Presque 10 ans après les faits, la justice a finalement décidé d'un non-lieu. Le 19 juillet 2016, Adama Traoré, un jeune homme de 24 ans, meurt peu de temps après avoir été arrêté par des gendarmes. S'en suit alors un long combat judiciaire entre la famille du jeune homme et les trois gendarmes qui étaient présents lors de son arrestation.

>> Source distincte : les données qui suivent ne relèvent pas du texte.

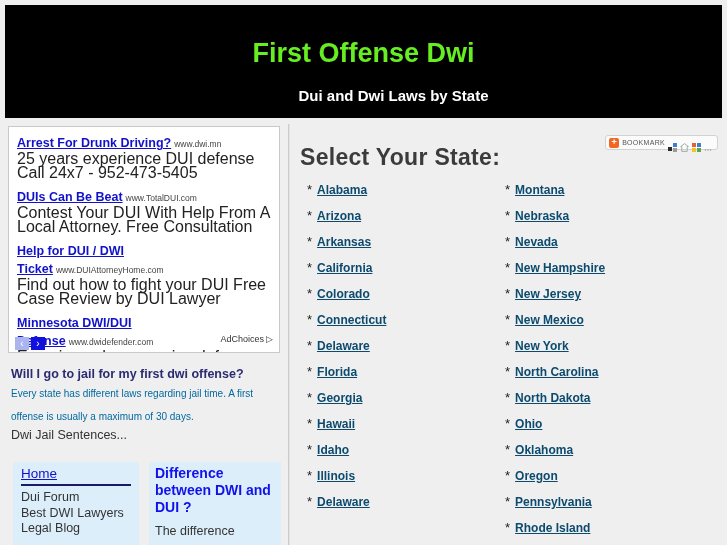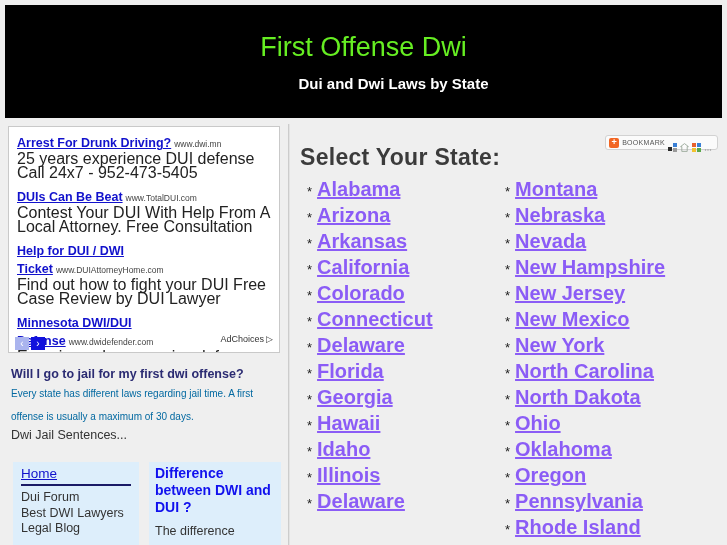"First Offense Dwi" #banner-title { font-weight: normal -> bold; margin: 2px -> 8px }
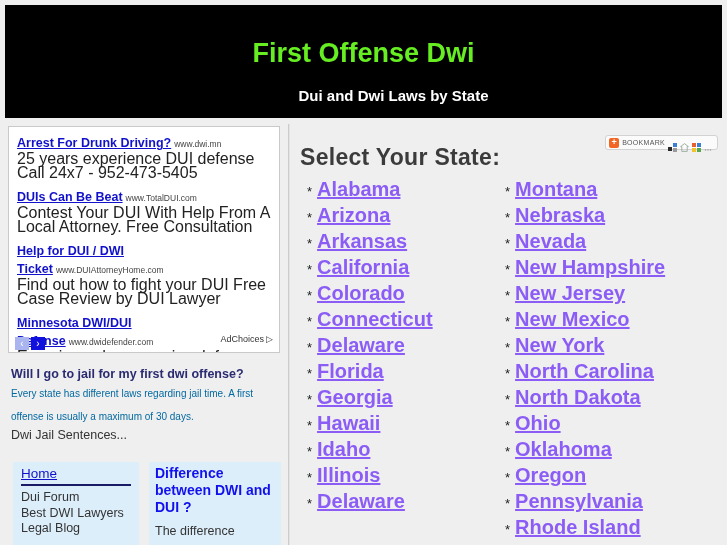"Alabama" .state-link { color: #8b5cf6 -> #0c4a6e; font-size: 20px -> 12px }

Mais cette semaine, la Cour de cassation a confirmé le non-lieu en faveur des militaires, estimant que les gestes pour interpeller Adama Traoré étaient restés dans le cadre de la loi.
"La mort d'un homme est toujours un drame"
Invité ce jeudi matin au micro de Dimitri Pavlenko, Richard Lizurey, ancien directeur général de la Gendarmerie nationale, pense ce mercredi matin "au soulagement que doivent ressentir aujourd'hui les gendarmes et leurs familles, après près de 10 années de procédure".
"La mort d'un homme est toujours un drame, il faut avoir de la compassion. Mais on a les gendarmes qui ont été invectivés, vilipendés, accusés, avec aussi une espèce d'agitation permanente autour de cette affaire, qui ne leur a pas permis jusqu'à présent de retrouver une sérénité qui permet à chacun de vivre normalement dans sa famille et dans son métier", poursuit-il.
Avant de conclure : "Si l'avocat de la famille d'Adama Traoré veut saisir la Cour européenne des droits de l'Homme, c'est son droit. Mais cela ne remet pas en cause la décision judiciaire confirmée par la Cour de cassation, selon laquelle les gendarmes n'ont pas commis de fautes, pas d'infractions. Ils ont fait leur métier avec malheureusement encore une fois, un drame, mais on ne peut pas les tenir pour responsables".